# PR #18758: More Typing, Docs, and Decomposition Around Tool Execution

**PR**: https://github.com/galaxyproject/galaxy/pull/18758
**Title**: More typing, docs, and decomposition around tool execution
**Status**: Merged

## Overview

PR #18758 introduced structured type annotations for the tool state lifecycle and decomposed monolithic tool execution methods into focused, well-typed functions. This PR is foundational to the structured tool state work — it creates the vocabulary of type aliases that describe how tool state transforms through the execution pipeline.

## Key Changes

### 1. `lib/galaxy/tools/_types.py` — Tool State Type Aliases (NEW FILE)

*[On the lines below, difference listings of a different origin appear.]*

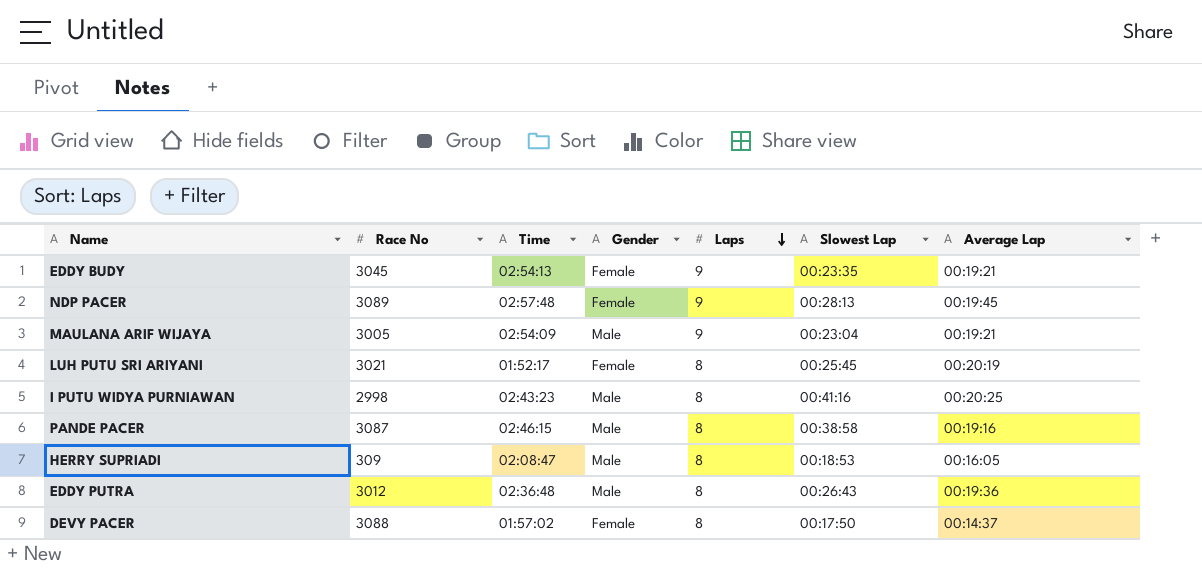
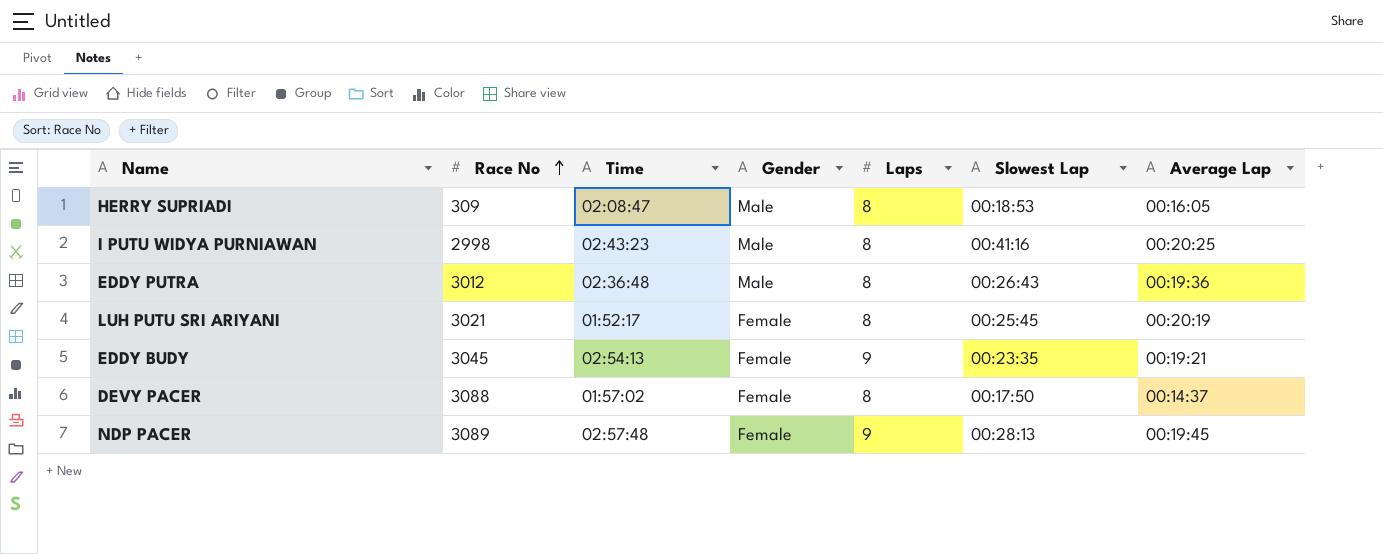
row order: Laps descending -> Race No ascending
row MAULANA ARIF WIJAYA: 3005 | 02:54:09 | Male | 9 | 00:23:04 | 00:19:21 -> none
row PANDE PACER: 3087 | 02:46:15 | Male | 8 | 00:38:58 | 00:19:16 -> none

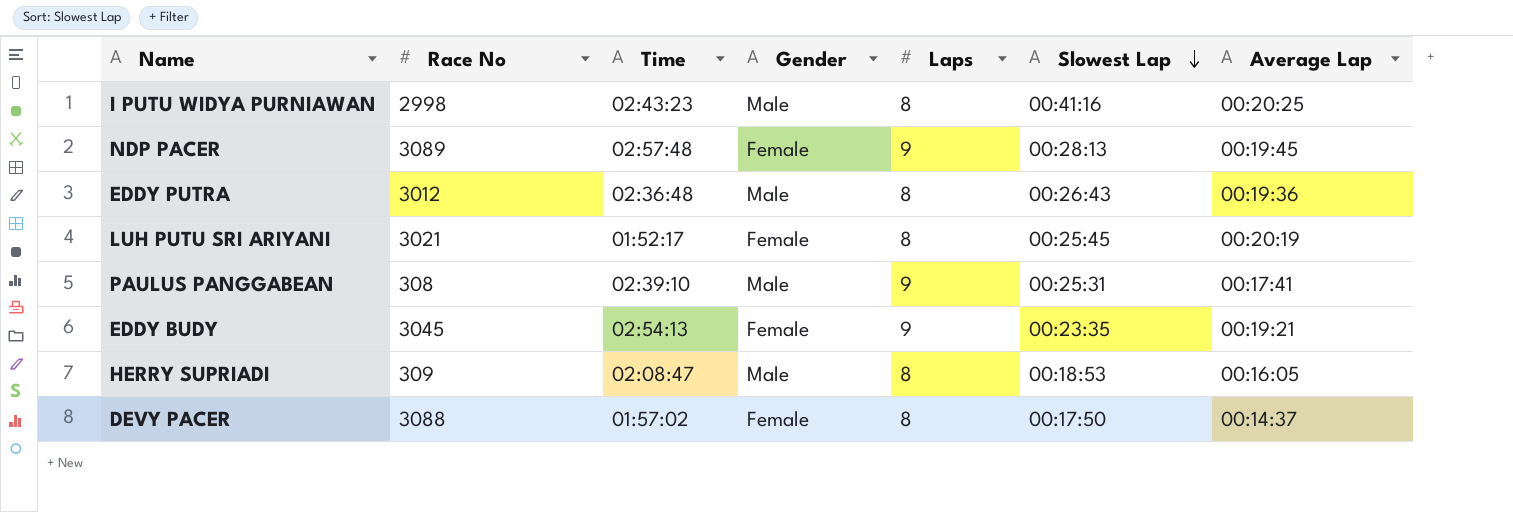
row order: Race No ascending -> Slowest Lap descending
row PAULUS PANGGABEAN: none -> 308 | 02:39:10 | Male | 9 | 00:25:31 | 00:17:41

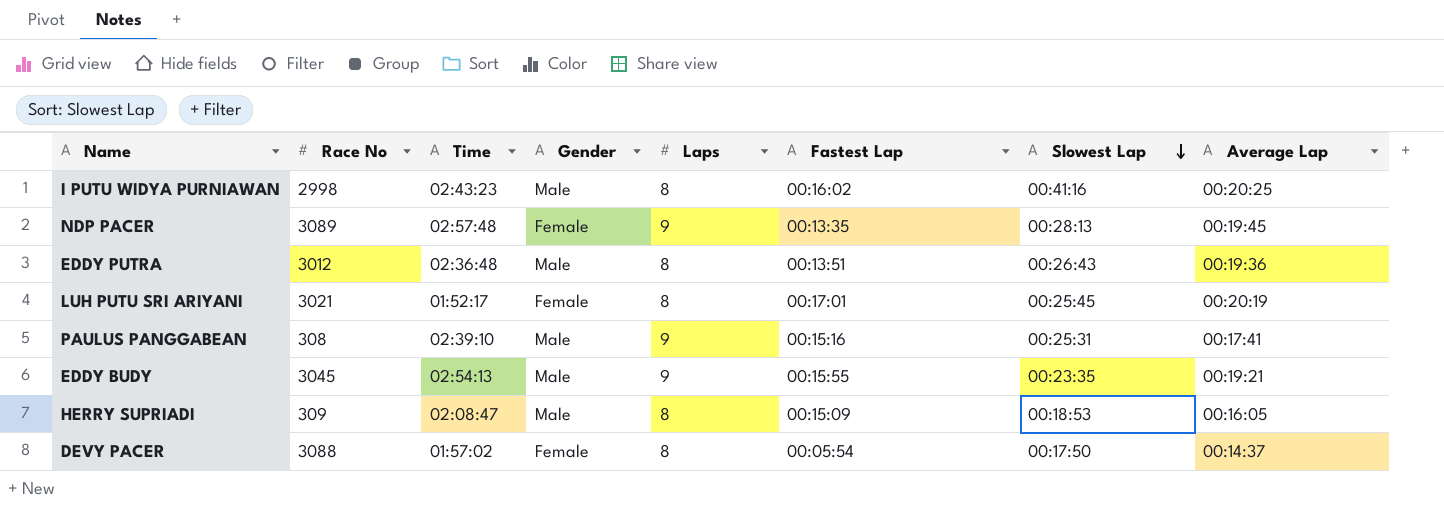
column Fastest Lap | position: none -> 6
EDDY BUDY | Gender: Female -> Male

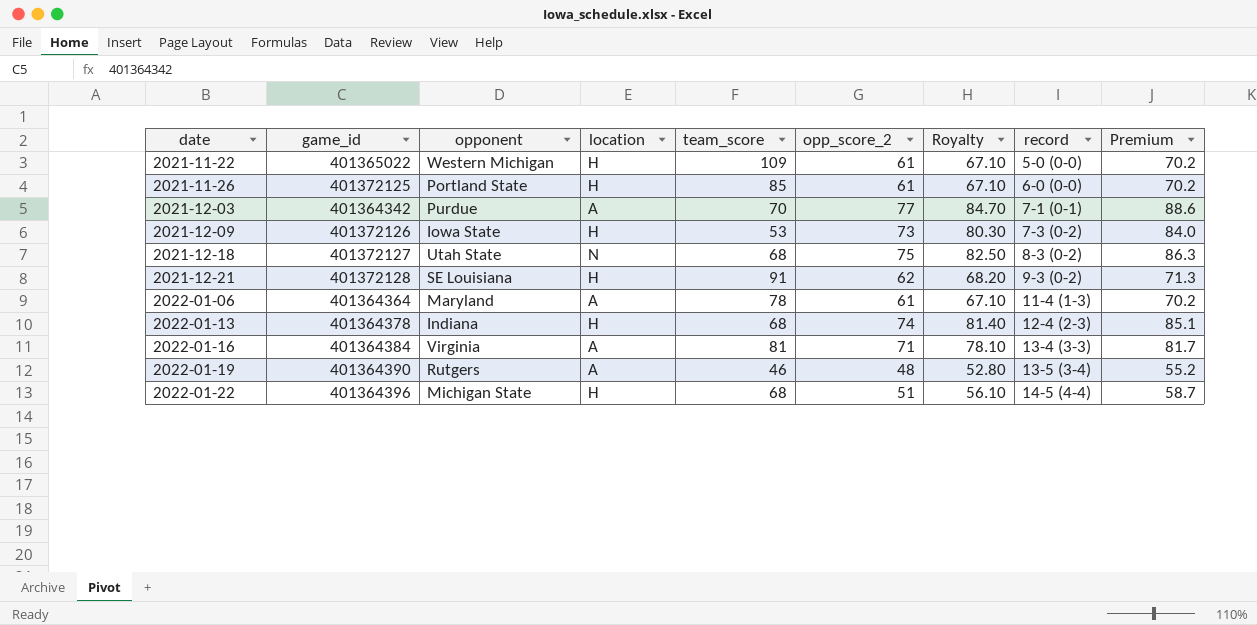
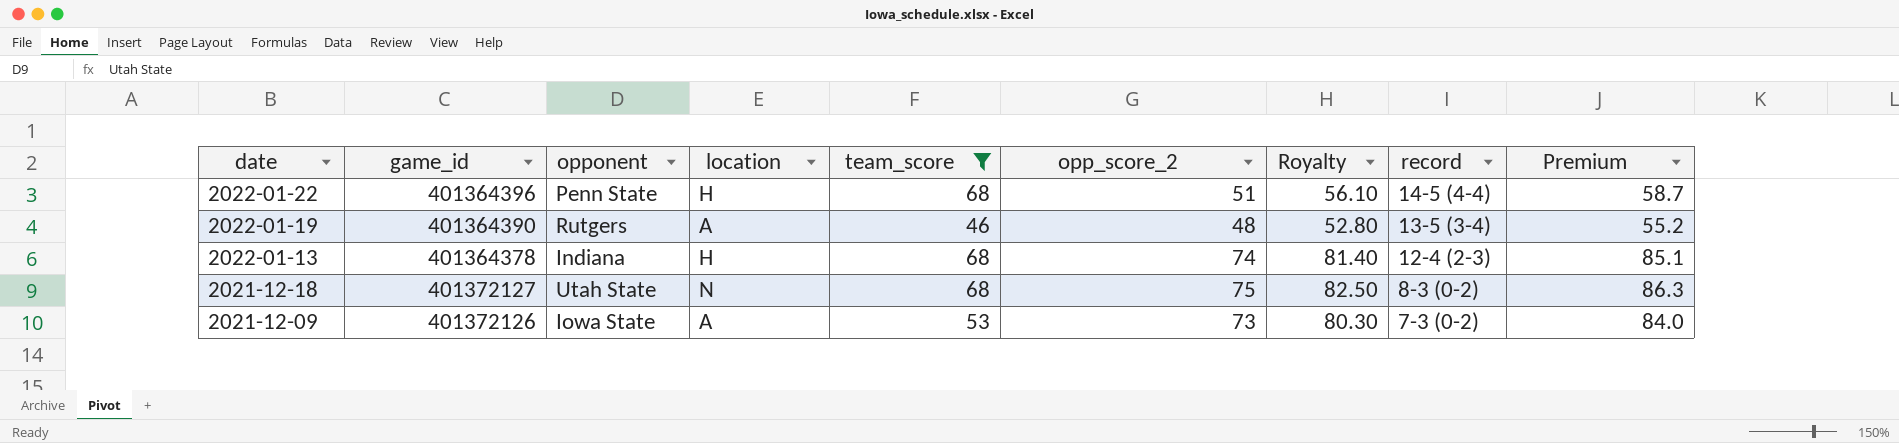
filter: none -> team_score <= 68
row order: date ascending -> date descending
2022-01-22 | opponent: Michigan State -> Penn State
2021-12-09 | location: H -> A

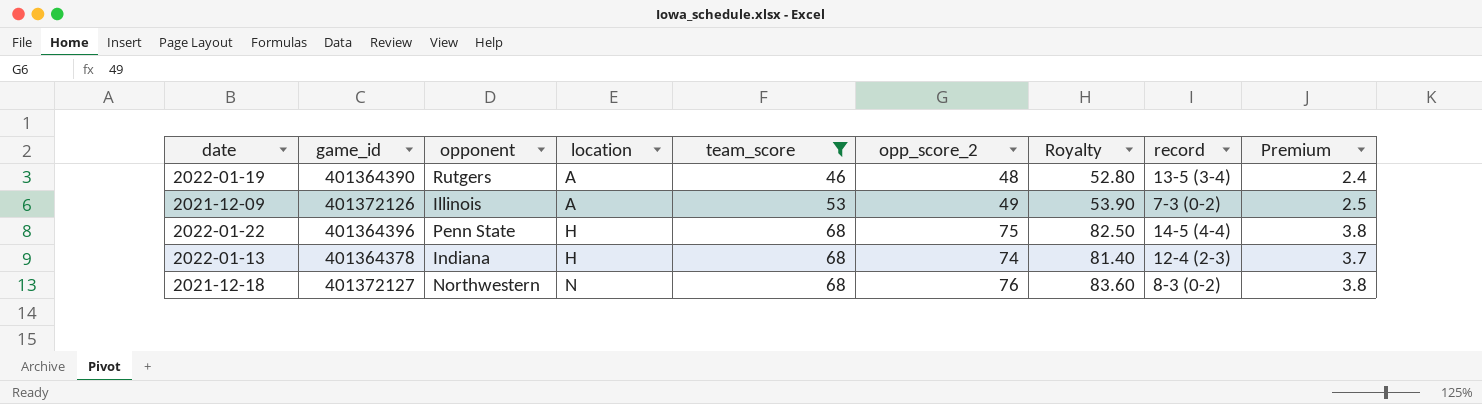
row order: date descending -> location ascending
column Premium | formula: [opp_score_2] * 1.15 -> [opp_score_2] * 0.05
2021-12-09 | opponent: Iowa State -> Illinois
2021-12-09 | opp_score_2: 73 -> 49
2021-12-09 | Royalty: 80.30 -> 53.90
2022-01-22 | opp_score_2: 51 -> 75
2022-01-22 | Royalty: 56.10 -> 82.50
2021-12-18 | opponent: Utah State -> Northwestern
2021-12-18 | opp_score_2: 75 -> 76
2021-12-18 | Royalty: 82.50 -> 83.60

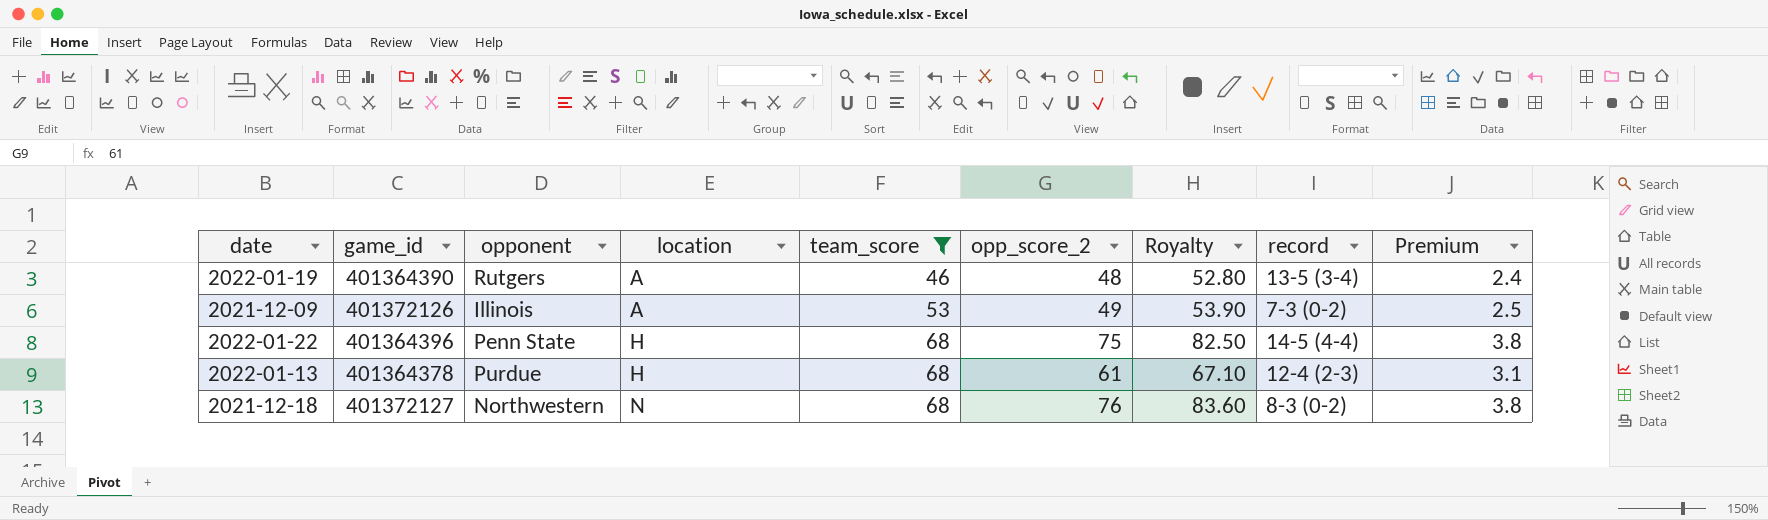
2022-01-13 | opponent: Indiana -> Purdue
2022-01-13 | opp_score_2: 74 -> 61
2022-01-13 | Royalty: 81.40 -> 67.10
2022-01-13 | Premium: 3.7 -> 3.1

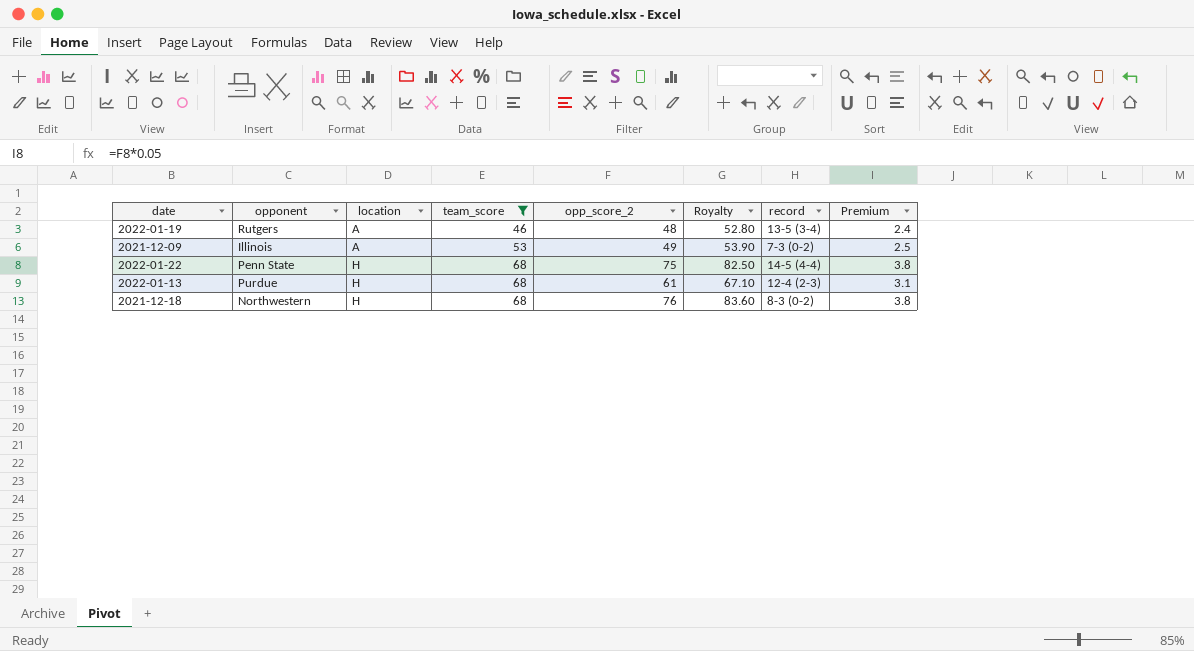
column game_id | position: 2 -> none
2021-12-18 | location: N -> H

Created a new module defining type aliases for each stage of tool state transformation. While all are `Dict[str, Any]` at runtime, the type aliases serve as documentation markers describing what processing has occurred.

**Type Lifecycle Table** (from the module docstring):

| Type | State For | Object References | Validated? |
|------|-----------|-------------------|------------|
| `ToolRequestT` | request | src dicts of encoded ids | no |
| `ToolStateJobInstanceT` | a job | src dicts of encoded ids | no |
| `ToolStateJobInstancePopulatedT` | a job | model objs loaded from db | check_param |
| `ToolStateDumpedToJsonT` | a job | src dicts of encoded ids (normalized) | yes |
| `ToolStateDumpedToJsonInternalT` | a job | src dicts of decoded ids (normalized) | yes |
| `ToolStateDumpedToStringsT` | a job | src dicts dumped to strs (normalized) | yes |
| `ParameterValidationErrorsT` | errors | nested dict of str/Exception | n/a |
| `InputFormatT` | format flag | Literal["legacy", "21.01"] | n/a |

**Current location**: `lib/galaxy/tools/_types.py` (69 lines)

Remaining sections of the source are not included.